O locutor da rádio terminava a emissão da madrugada, com a perspetiva de mais um dia abrasador.

O montado alentejano começava-se a fazer notar enquanto ambos os homens guiavam para mais um dia de trabalho.

Para ele, mais um dia debaixo de sol, a suar, levantando barris. Porém, em casa haviam ficado as suas preocupações. A sua mulher doente precisava do pouco que ele ganhava para sobreviverem nestes tempos difíceis.

No lugar do condutor, o seu colega comia maços de SG Ventil, enquanto cantava, num sotaque bem local o “Living on a Prayer” dos Bon Jovi, que seguira a meteorologia.

Atirou os pés para o tablier, abriu o vidro e sentiu o cheiro a hipericão que a brisa arrastava consigo.

A vida era fácil, naquele momento.

Leve.

Livre.



Fora da janela sentiu uma placa travar o vento.

Os seus olhos abriram de imediato.

- Volta para trás! -  gritou assustado para o seu companheiro – Não devias ter vindo por aqui!
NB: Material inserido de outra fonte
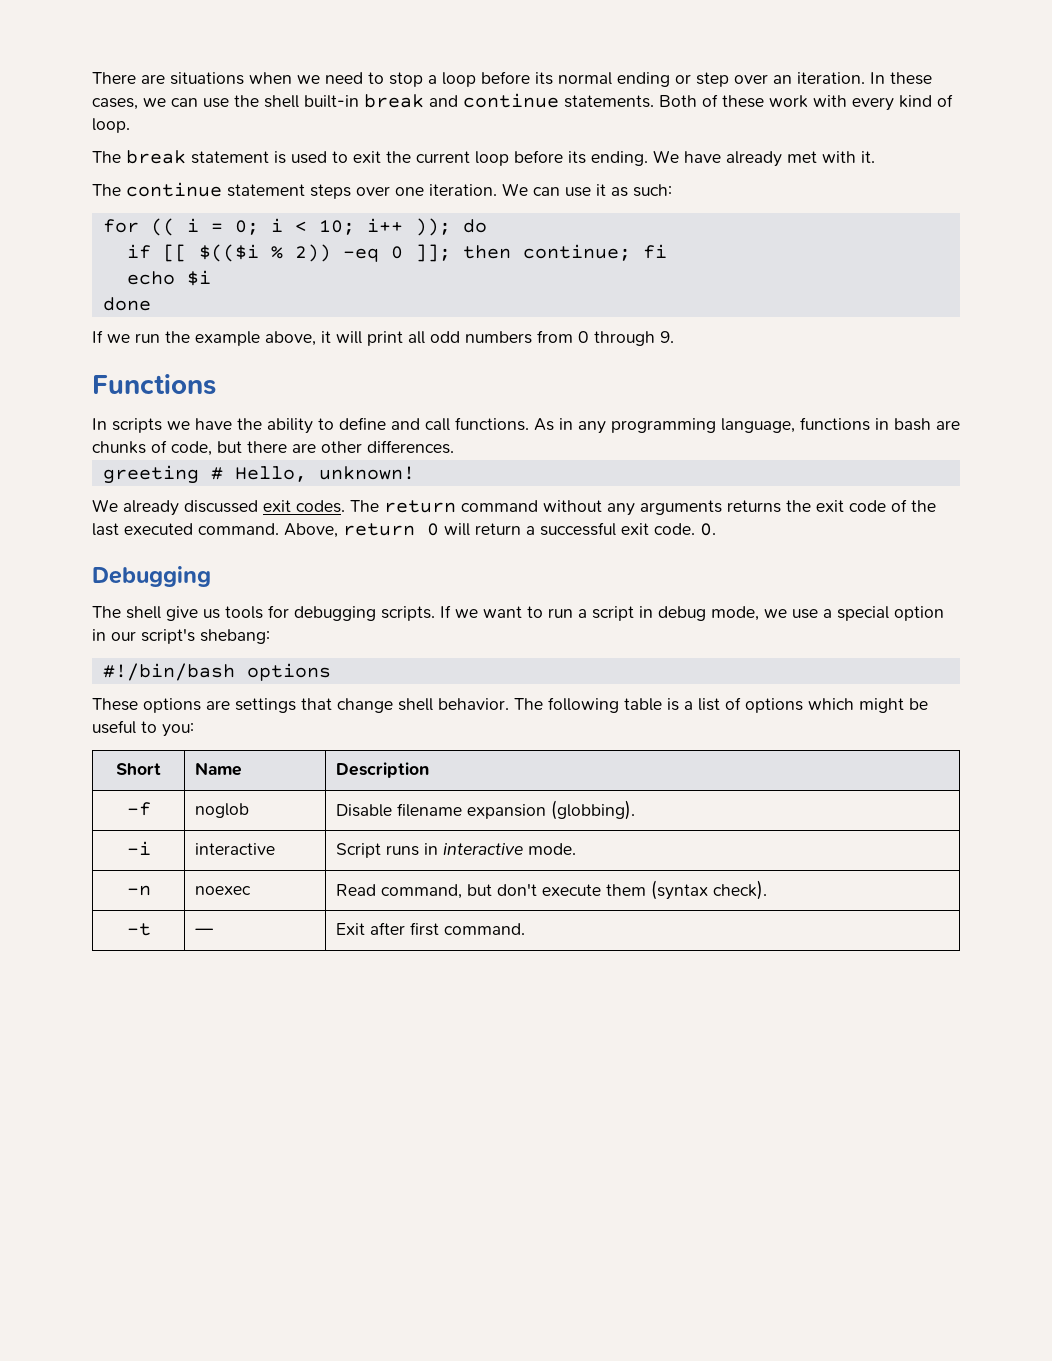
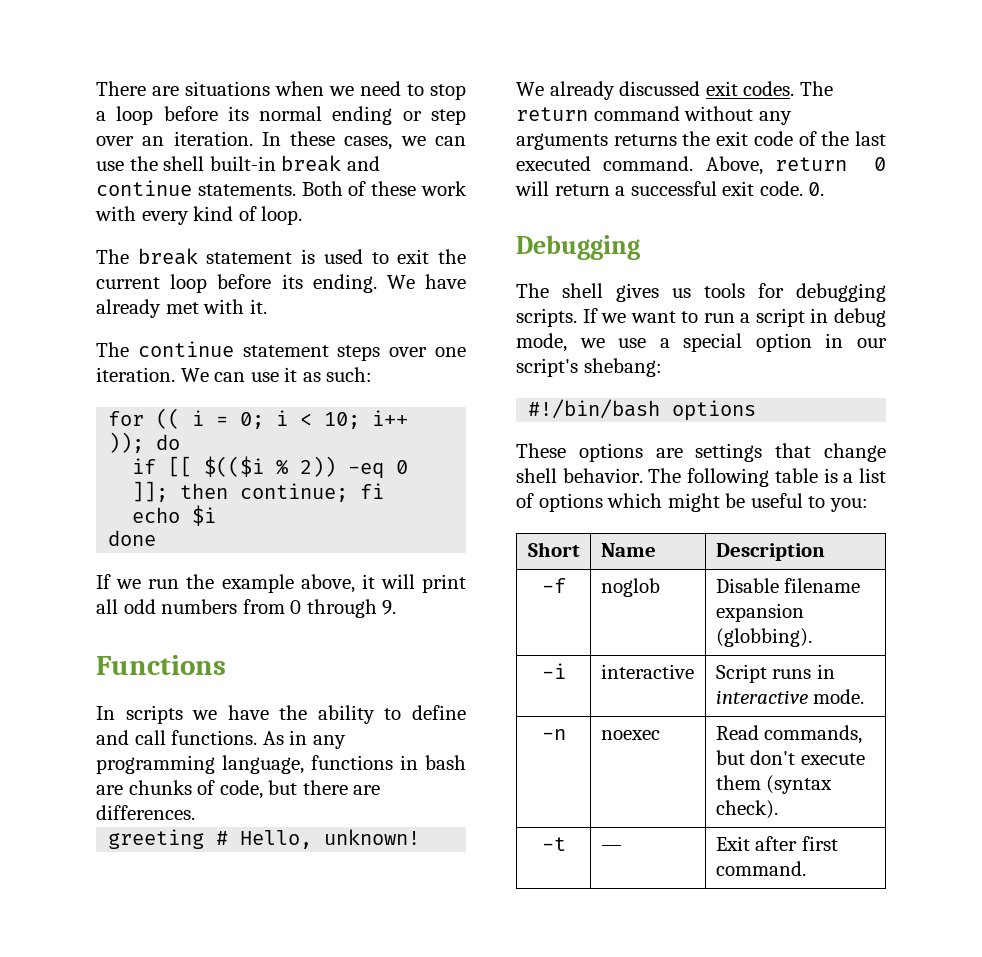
[321,441,362,453] other -> (381, 790) none
[166,606,198,621] give -> [616,283,659,302] gives
[380,884,462,899] command, -> [764,725,863,744] commands,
Isto é Água Todo o Ano...

- Sim, é. Mas querias o quê...? Que fosse pela Ponte de Sôr?

- Claro! - respondeu, olhando para todo lado – Qualquer condutor de cerveja sabe que isto é uma sentença de morte... Uma quebra de fronteiras destas! - continuou levando uma mão à testa – Dá-me um cigarro desses...

Com a mão cheia de tremeliques acendeu o pequeno cigarro e bafou fundo.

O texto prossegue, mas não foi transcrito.